## Work order
Among the entries below, only the lines starting at the one with "reference: JOB321 -> JOB312" and ending at the one with "total: 1668.70 -> 1610.26", both included, are to be printed exactly.

## Given information
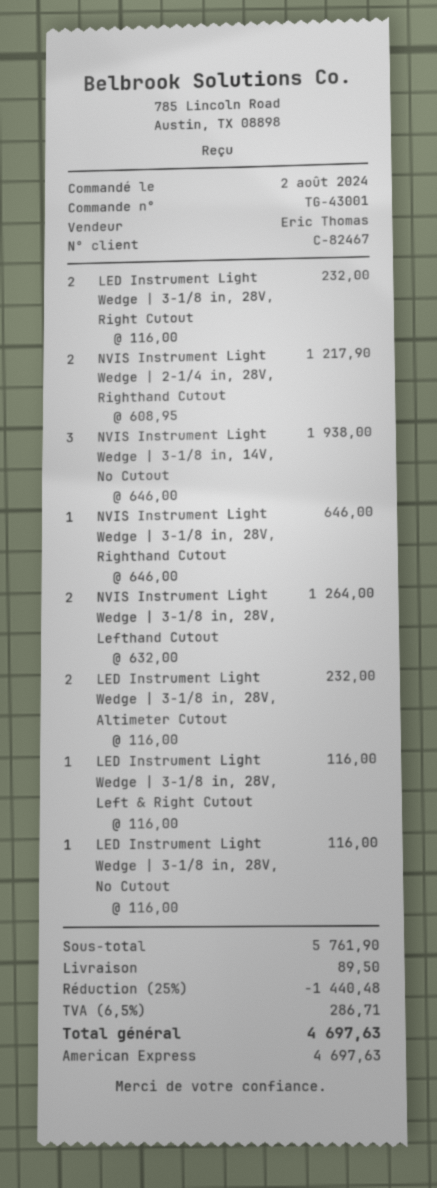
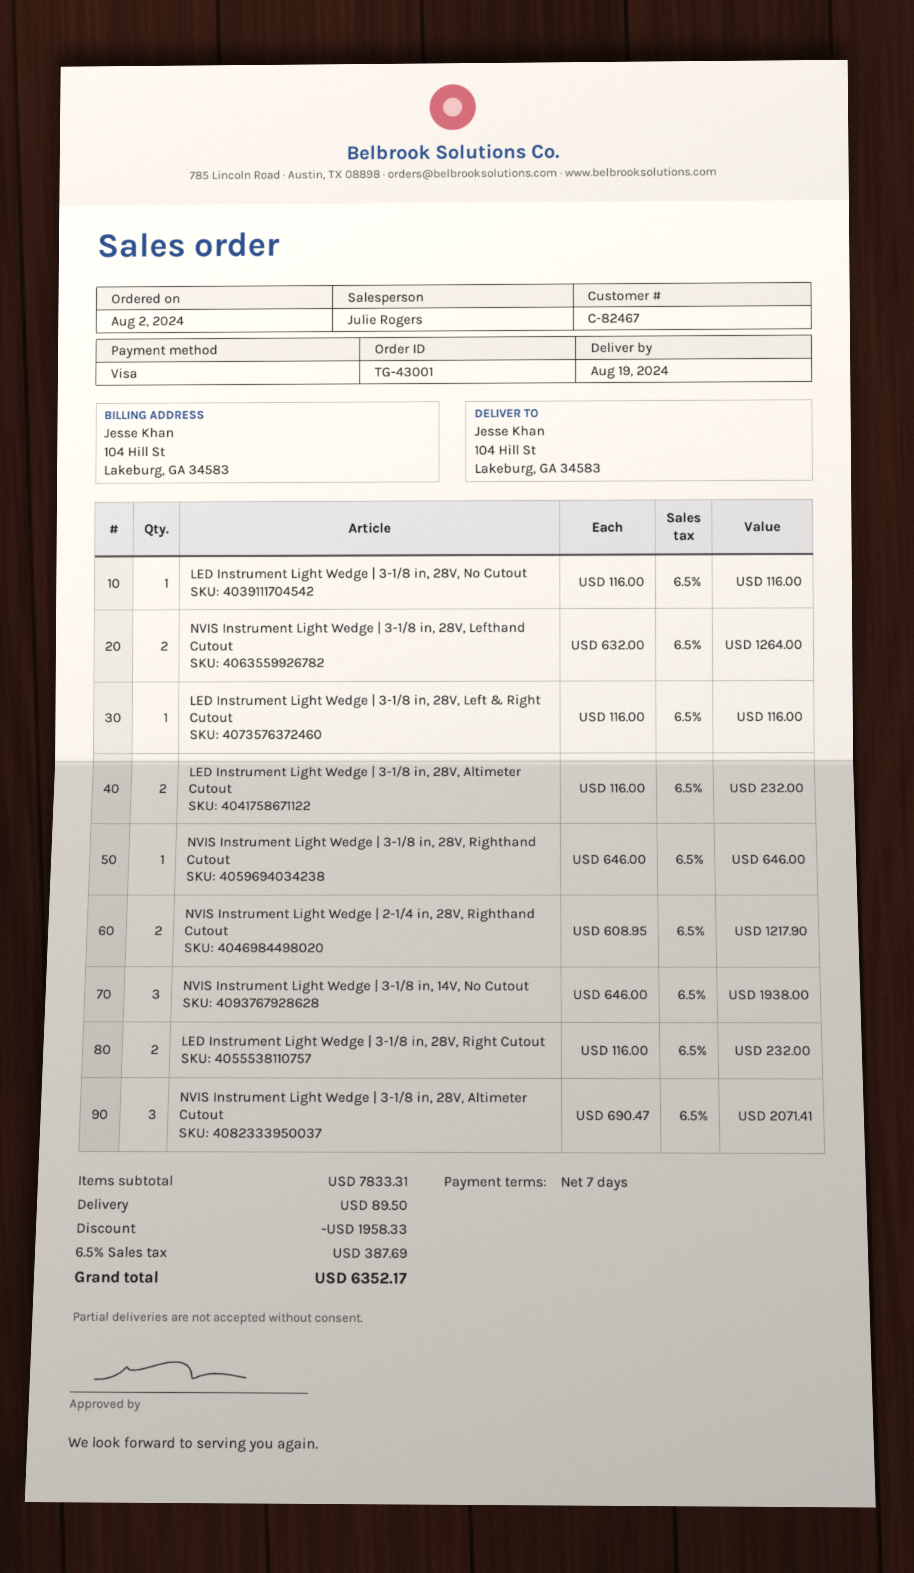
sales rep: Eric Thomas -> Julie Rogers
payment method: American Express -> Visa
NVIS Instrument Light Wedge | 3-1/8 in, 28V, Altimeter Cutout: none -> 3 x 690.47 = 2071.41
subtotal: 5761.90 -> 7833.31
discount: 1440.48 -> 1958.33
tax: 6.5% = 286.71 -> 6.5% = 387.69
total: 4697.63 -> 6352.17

...

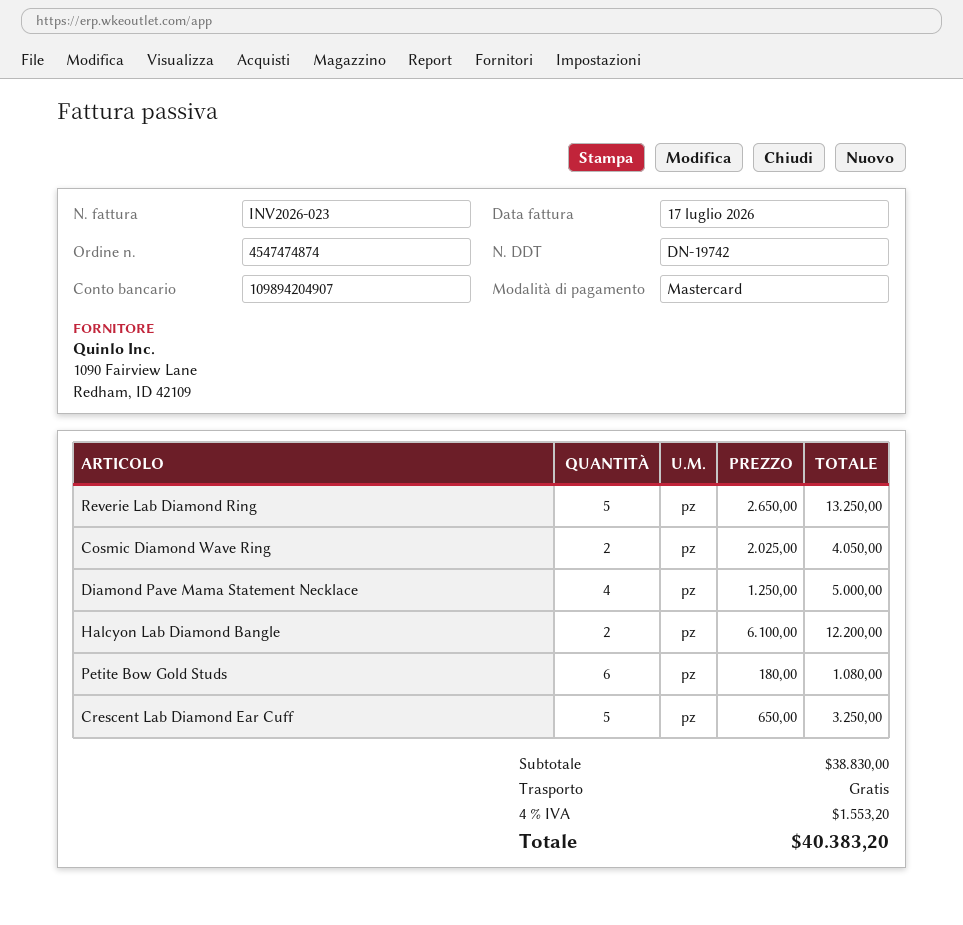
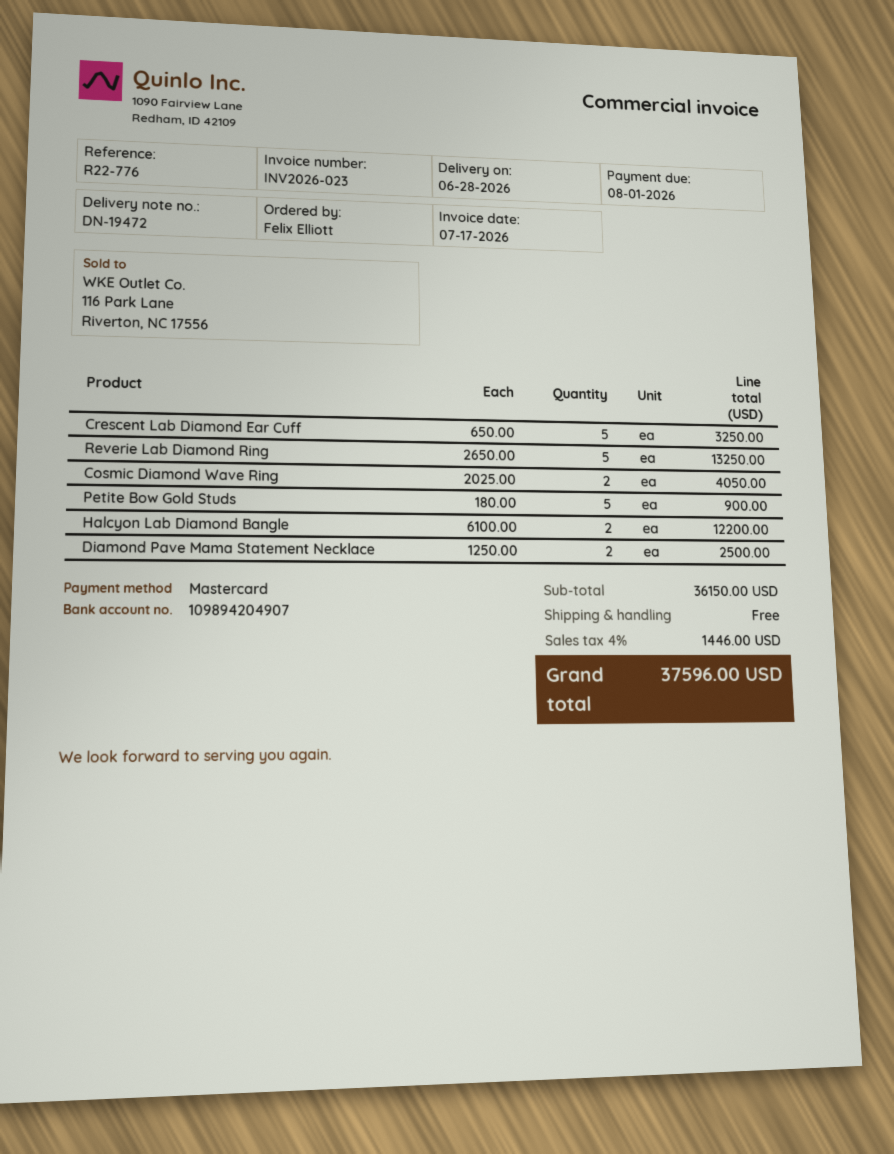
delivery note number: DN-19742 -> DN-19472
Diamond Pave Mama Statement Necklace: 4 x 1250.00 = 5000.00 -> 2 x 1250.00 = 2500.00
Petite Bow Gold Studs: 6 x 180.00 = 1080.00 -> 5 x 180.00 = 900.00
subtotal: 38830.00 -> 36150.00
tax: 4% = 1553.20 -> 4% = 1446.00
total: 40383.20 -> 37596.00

---

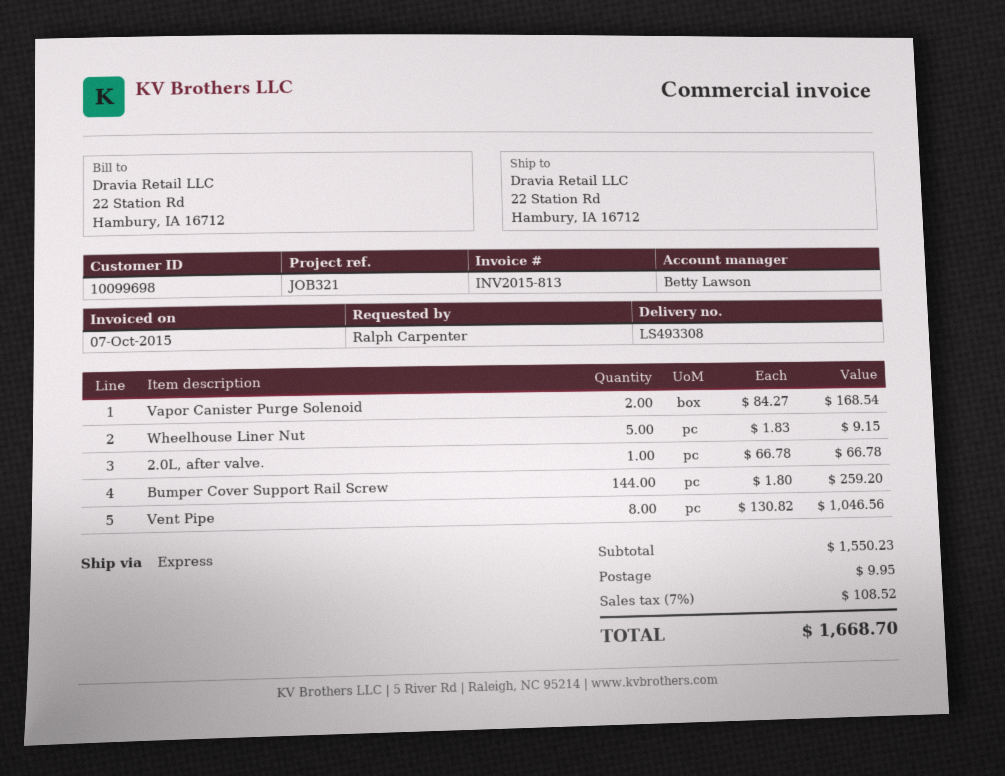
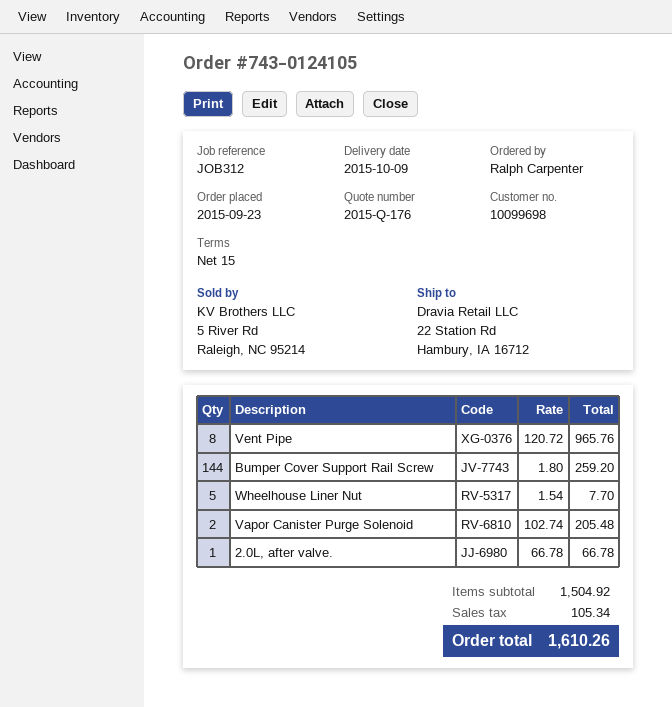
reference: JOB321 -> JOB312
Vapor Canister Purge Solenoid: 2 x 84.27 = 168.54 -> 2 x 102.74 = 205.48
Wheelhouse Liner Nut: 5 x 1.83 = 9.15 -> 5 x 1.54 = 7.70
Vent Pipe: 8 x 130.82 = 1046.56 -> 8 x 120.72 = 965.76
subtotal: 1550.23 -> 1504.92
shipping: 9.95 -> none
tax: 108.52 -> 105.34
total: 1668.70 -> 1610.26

## Solution
reference: JOB321 -> JOB312
Vapor Canister Purge Solenoid: 2 x 84.27 = 168.54 -> 2 x 102.74 = 205.48
Wheelhouse Liner Nut: 5 x 1.83 = 9.15 -> 5 x 1.54 = 7.70
Vent Pipe: 8 x 130.82 = 1046.56 -> 8 x 120.72 = 965.76
subtotal: 1550.23 -> 1504.92
shipping: 9.95 -> none
tax: 108.52 -> 105.34
total: 1668.70 -> 1610.26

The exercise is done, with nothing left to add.